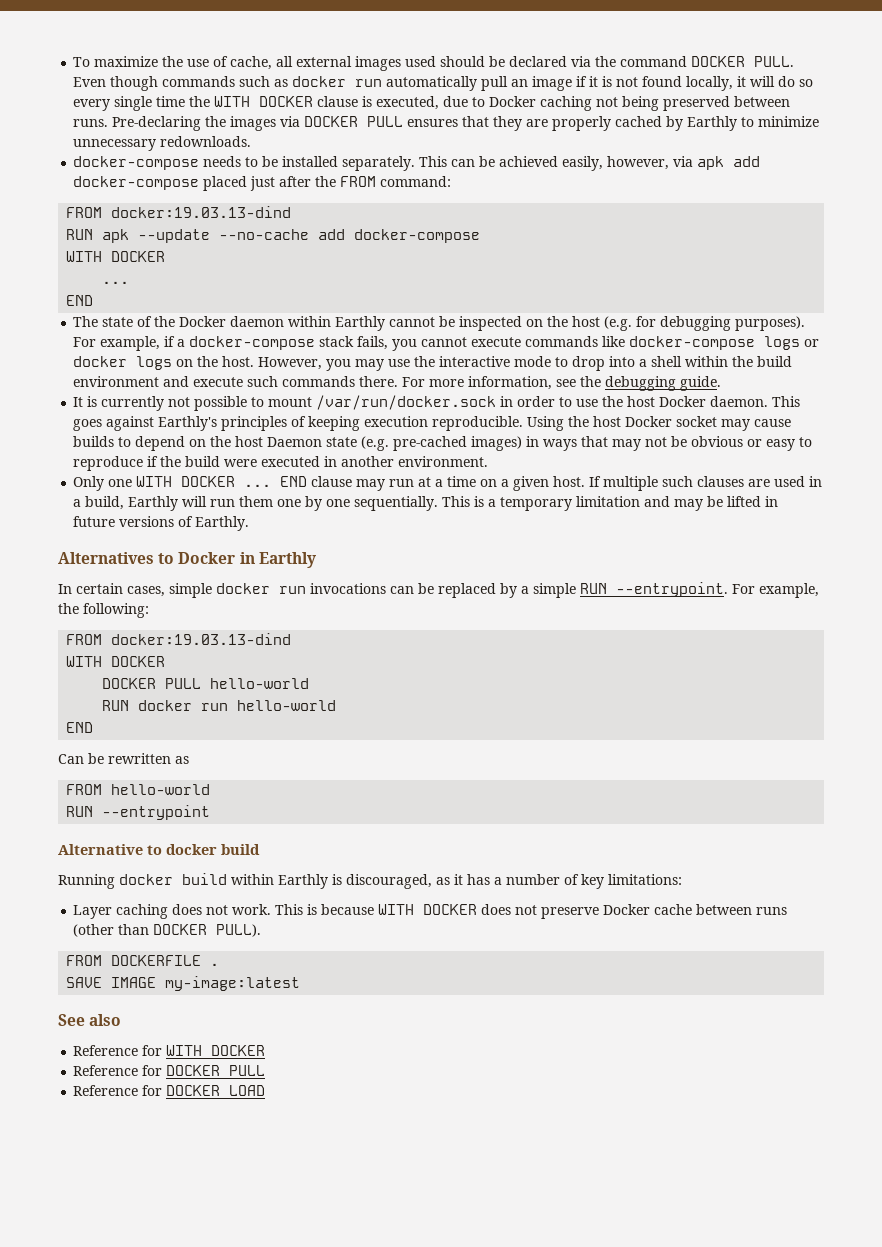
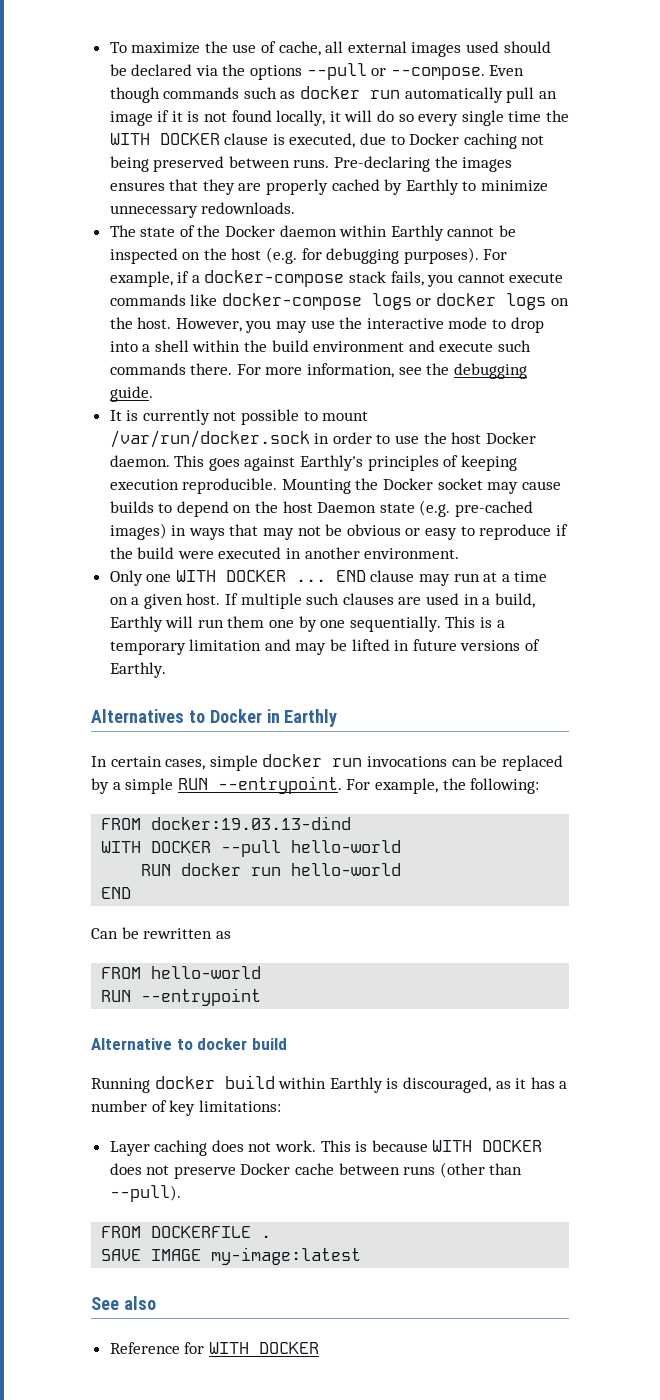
- To maximize the use of cache, all external images used should be declared via the command DOCKER PULL.
+ To maximize the use of cache, all external images used should be declared via the options --pull or --compose.
- Pre-declaring the images via DOCKER PULL ensures that they are properly cached by Earthly to minimize unnecessary redownloads.
+ Pre-declaring the images ensures that they are properly cached by Earthly to minimize unnecessary redownloads.
- docker-compose needs to be installed separately. This can be achieved easily, however, via apk add docker-compose placed just after the FROM command:
- FROM docker:19.03.13-dind
- RUN apk --update --no-cache add docker-compose
- WITH DOCKER
- ...
- END
- Using the host Docker socket may cause builds to depend on the host Daemon state (e.g. pre-cached images) in ways that may not be obvious or easy to reproduce if the build were executed in another environment.
+ Mounting the Docker socket may cause builds to depend on the host Daemon state (e.g. pre-cached images) in ways that may not be obvious or easy to reproduce if the build were executed in another environment.
  For example, the following:
  FROM docker:19.03.13-dind
- WITH DOCKER
- DOCKER PULL hello-world
+ WITH DOCKER --pull hello-world
- This is because WITH DOCKER does not preserve Docker cache between runs (other than DOCKER PULL).
+ This is because WITH DOCKER does not preserve Docker cache between runs (other than --pull).
- Reference for DOCKER PULL
- Reference for DOCKER LOAD

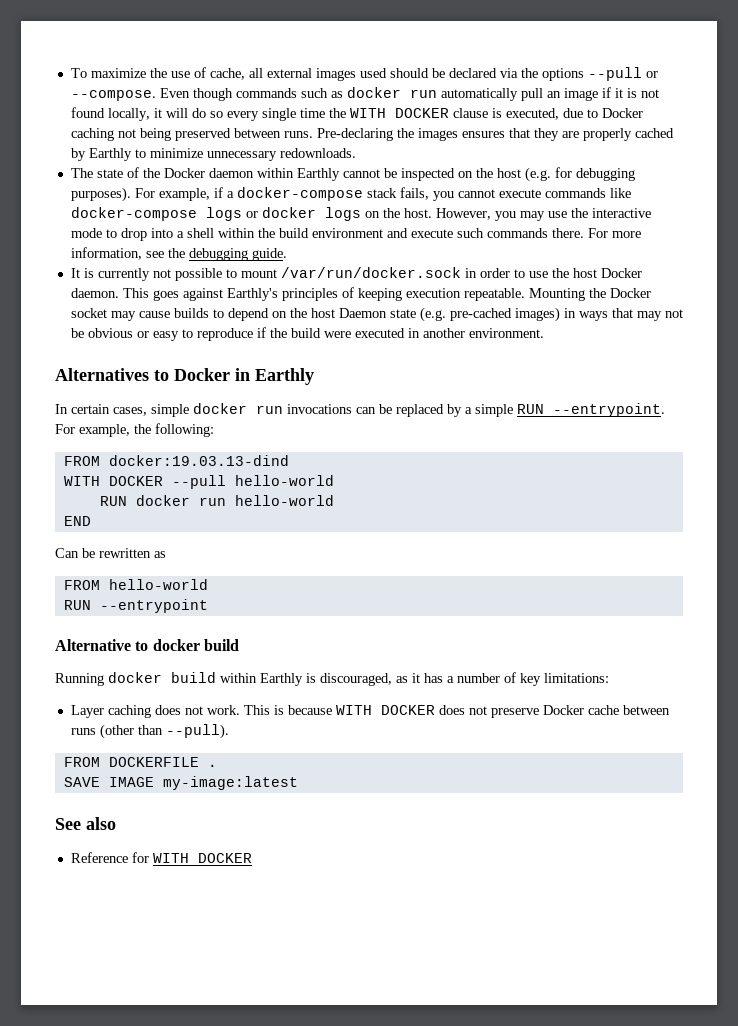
- This goes against Earthly's principles of keeping execution reproducible.
+ This goes against Earthly's principles of keeping execution repeatable.
- Only one WITH DOCKER ... END clause may run at a time on a given host. If multiple such clauses are used in a build, Earthly will run them one by one sequentially. This is a temporary limitation and may be lifted in future versions of Earthly.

### Problem statement
Set down the records above exactly, leaving out pictures.

### The answer
- To maximize the use of cache, all external images used should be declared via the command DOCKER PULL.
+ To maximize the use of cache, all external images used should be declared via the options --pull or --compose.
- Pre-declaring the images via DOCKER PULL ensures that they are properly cached by Earthly to minimize unnecessary redownloads.
+ Pre-declaring the images ensures that they are properly cached by Earthly to minimize unnecessary redownloads.
- docker-compose needs to be installed separately. This can be achieved easily, however, via apk add docker-compose placed just after the FROM command:
- FROM docker:19.03.13-dind
- RUN apk --update --no-cache add docker-compose
- WITH DOCKER
- ...
- END
- Using the host Docker socket may cause builds to depend on the host Daemon state (e.g. pre-cached images) in ways that may not be obvious or easy to reproduce if the build were executed in another environment.
+ Mounting the Docker socket may cause builds to depend on the host Daemon state (e.g. pre-cached images) in ways that may not be obvious or easy to reproduce if the build were executed in another environment.
  For example, the following:
  FROM docker:19.03.13-dind
- WITH DOCKER
- DOCKER PULL hello-world
+ WITH DOCKER --pull hello-world
- This is because WITH DOCKER does not preserve Docker cache between runs (other than DOCKER PULL).
+ This is because WITH DOCKER does not preserve Docker cache between runs (other than --pull).
- Reference for DOCKER PULL
- Reference for DOCKER LOAD

- This goes against Earthly's principles of keeping execution reproducible.
+ This goes against Earthly's principles of keeping execution repeatable.
- Only one WITH DOCKER ... END clause may run at a time on a given host. If multiple such clauses are used in a build, Earthly will run them one by one sequentially. This is a temporary limitation and may be lifted in future versions of Earthly.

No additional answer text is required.